His vision wasn’t exactly in alignment with Tom Gores’ as time progressed. So once again the Pistons were looking for a new coach, team president and GM.
Enter Arn Tellem and Ed Stefanski.
Arn Tellem was arguably the best NBA agent during his time at the premier sports agency Wasserman Media Group. Tellem represented many top players including the late Kobe Bryant, Derrick Rose and Ben Wallace.
Tom Gores brought in Tellem to help reshape the basketball, and community perspective of the entire organization and ownership group.
A culture change.
“I am joining another great organization with an outstanding leader in Tom Gores, who is committed to ensuring Palace Sports and Entertainment is a championship organization both on the court and in the community.“– Arn Tellem on joining the Detroit Pistons | H/T Bleacher Report
Next, Ed Stefanski was added to the Pistons front office with years of NBA executive experience. Despite never receiving the official title, Stefanski acted as the Pistons general manager.

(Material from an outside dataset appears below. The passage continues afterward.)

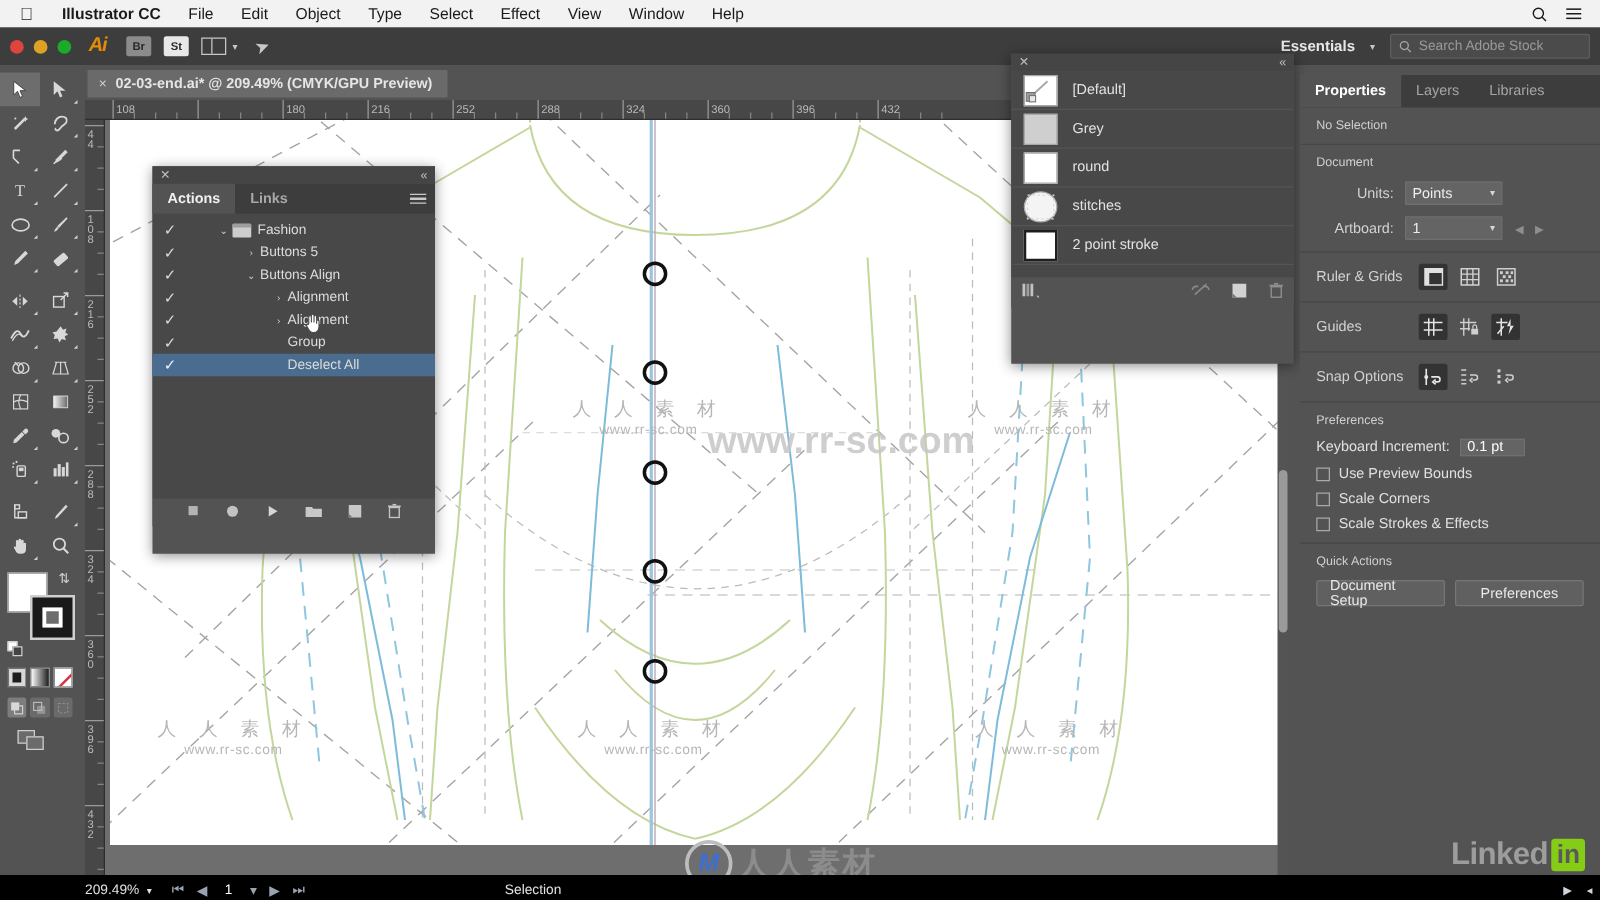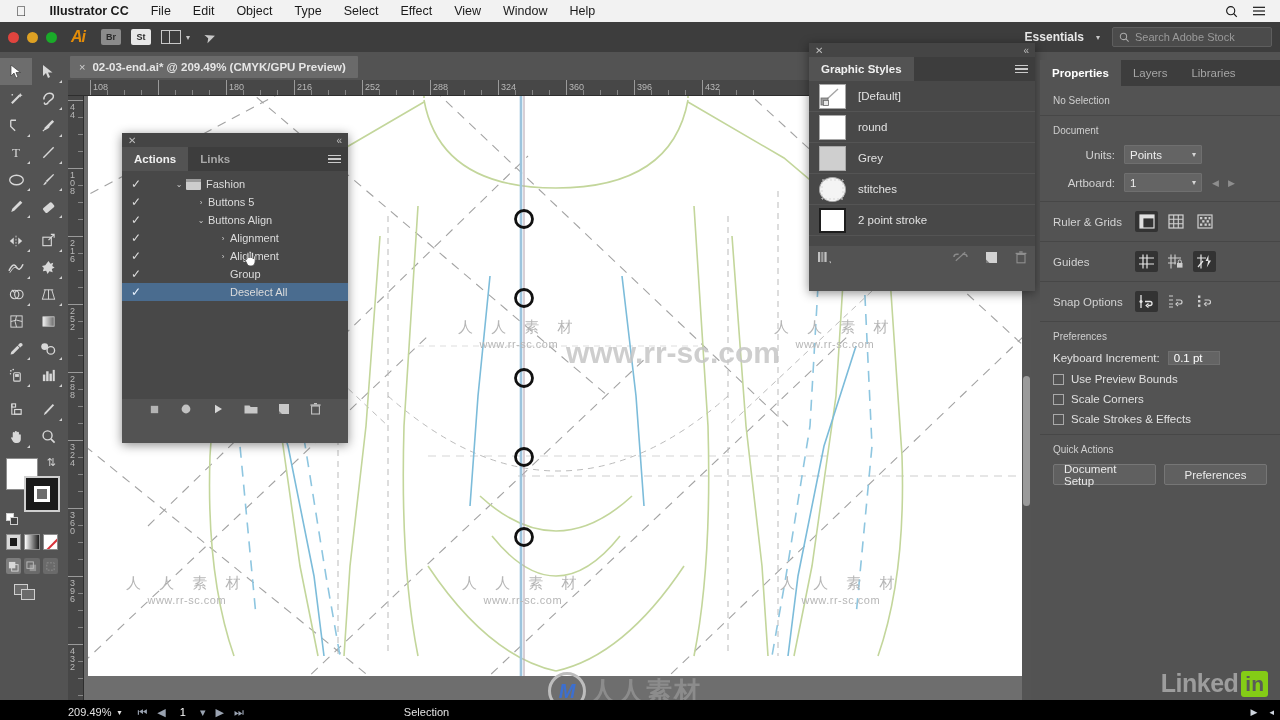"Graphic Styles" div.panel-tabs { html: <div> <div>Graphic Styles</div> <div> <span> <i></i> <i></i> <i></i> </span> </div> </div> -> none }
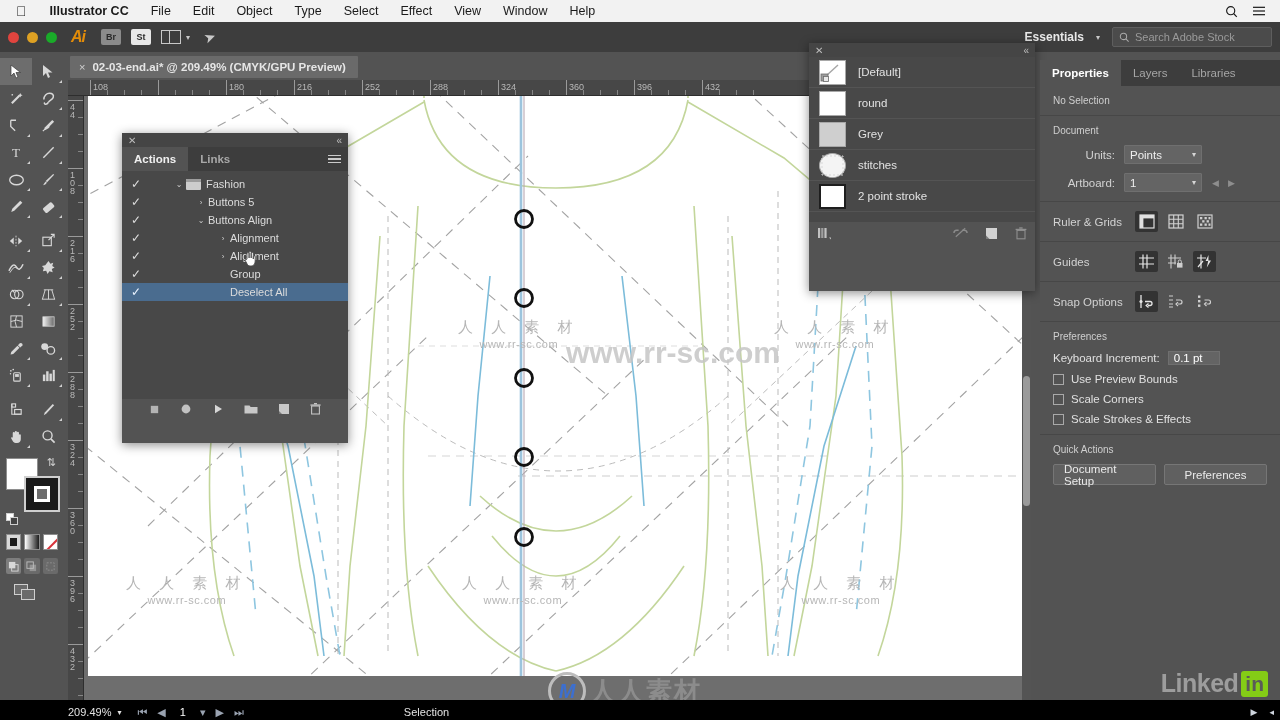"round" div.gs-row { order: before "Grey" -> after "Grey" }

The pairing of Tellem and Stefanski improved where SVG excelled, while correcting cap sheet mishaps left in his trail.
Stefanski levied bold strategies to make the Pistons more desirable to prospective coaches, GM’s and players. The Andre Drummond trade comes to mind as an example.
They put the team in a position to properly rebuild for the first time in the Gores ownership. Which brings us to the current general manager Troy Weaver and head coach Dwane Casey.
They were off to an interesting start, but have some questioning their long term chances of success. Do you believe they are the right GM and coach to lead the restoration?